It felt strangely reserved, the way everybody sat and listened as Leanne played. Music was best enjoyed with dance, you had always found, and to sit simply listening made you feel as if something were missing.
But you didn’t want to embarrass Elliott, so you sat politely, and with everyone’s attention on Leanne, Elliott took the opportunity to place his hand on your thigh under the table.
You blushed hard, and from the corner of your eye, you could see him smirking.
Lord, how could a simple touch from him make you feel all aflutter?
“Play something we can dance to, Annie!” said an older woman - possibly Leanne’s mother, though you found it so hard to keep track - and so Leanne switched to a faster song, and people began to stand and pair up to dance, mainly in couples, although adorably Duke Beaumont asked his five-year-old granddaughter to dance with him.
“Do you dance, [Y/n]?” Elliott asked.
“Not since my wedding day. We never - we never had a chance to host any social events.”
Elliott stood and held his hand out to you, the same one that until moments ago had been on your thigh.
“Come on, then. I’ll die a happy man so long as I’ve had one dance with the most beautiful woman in England.”
Was his intention to experiment with how much he could make you blush?
You took his proffered hand, stepped away from the dining table, and Elliott gave you a small, formal bow before placing his hand on your waist. You were both a little out of practice, but you fumbled your way into a rhythm together.
“You’re very cute when you blush, you know,” Elliott commented as you danced, “but you shouldn’t feel embarrassed. I told you, I’m an honest man, [Y/n]. I only speak the truth.”
“You’re very kind,” you said with a small smile, looking up at him. “I suppose I’m a shy person, that’s all, and I’m not used to such kind words.”
Elliott chuckled and shook his head. “I’m a lot of things, [Y/n]. Kind is not a word many would use.”
“Then let me be the one to use it.”
 “Alright.

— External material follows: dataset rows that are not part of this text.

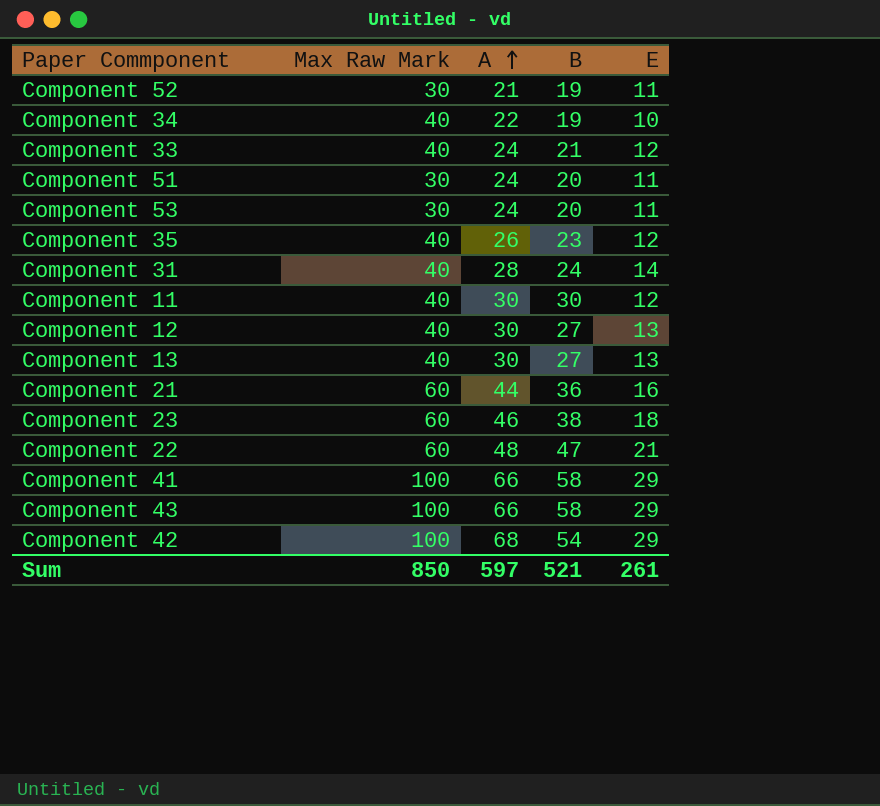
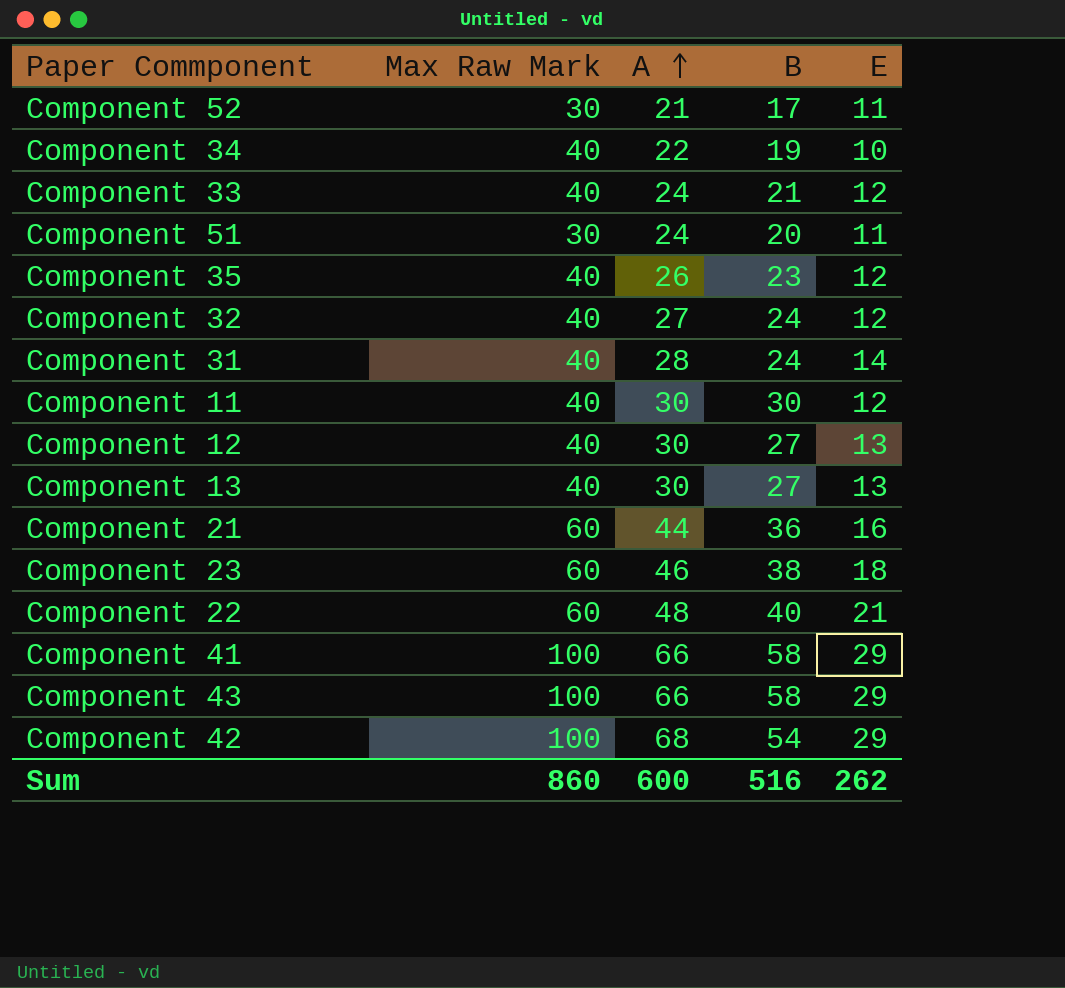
row Component 53: 30 | 24 | 20 | 11 -> none
Component 52 | B: 19 -> 17
row Component 32: none -> 40 | 27 | 24 | 12
Component 22 | B: 47 -> 40
Sum | Max Raw Mark: 850 -> 860
Sum | A: 597 -> 600
Sum | B: 521 -> 516
Sum | E: 261 -> 262

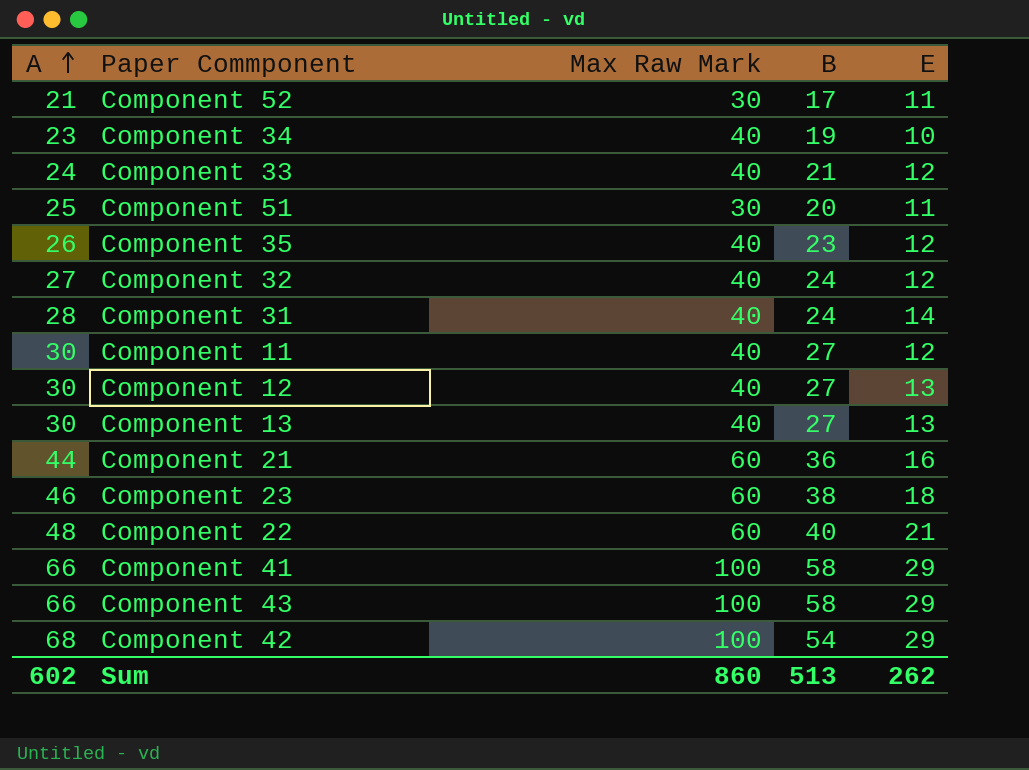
column A | position: 3 -> 1
Component 34 | A: 22 -> 23
Component 51 | A: 24 -> 25
Component 11 | B: 30 -> 27
Sum | A: 600 -> 602
Sum | B: 516 -> 513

You can call me kind. So long as I can call you beautiful.”
You blushed and ducked your head with a smile. You knew Elliott had just told you not to be embarrassed, but how could you not be?
The song ended and you broke apart from Elliott to join the others in polite applause for Leanne’s playing. Duke Beaumont announced it was time for the men to have a smoke and a drink, so you decided it was time to go to bed. Elliott kissed the back of your hand as he wished you goodnight, and though you felt yourself blushing, you managed to stop yourself from glancing away this time.
A few hours later, you were still awake, as you were struggling to fall asleep in the unknown bed. You heard the bedroom door open and close; thinking it was a servant, you sat up groggily to tell them to come back in the morning, only to realise by the moonlight slipping through a crack in the curtains that it was Elliott.
He was already in his nightshirt. He slipped under the covers of the bed, wrapped an arm around your waist, and pulled you back down to lie under the covers with him.
“Is your room cold?” you asked.
“No,” Elliott replied, his eyes already closed as he held you, and you turned towards him almost instinctively to wrap an arm around him. “It was lonely.”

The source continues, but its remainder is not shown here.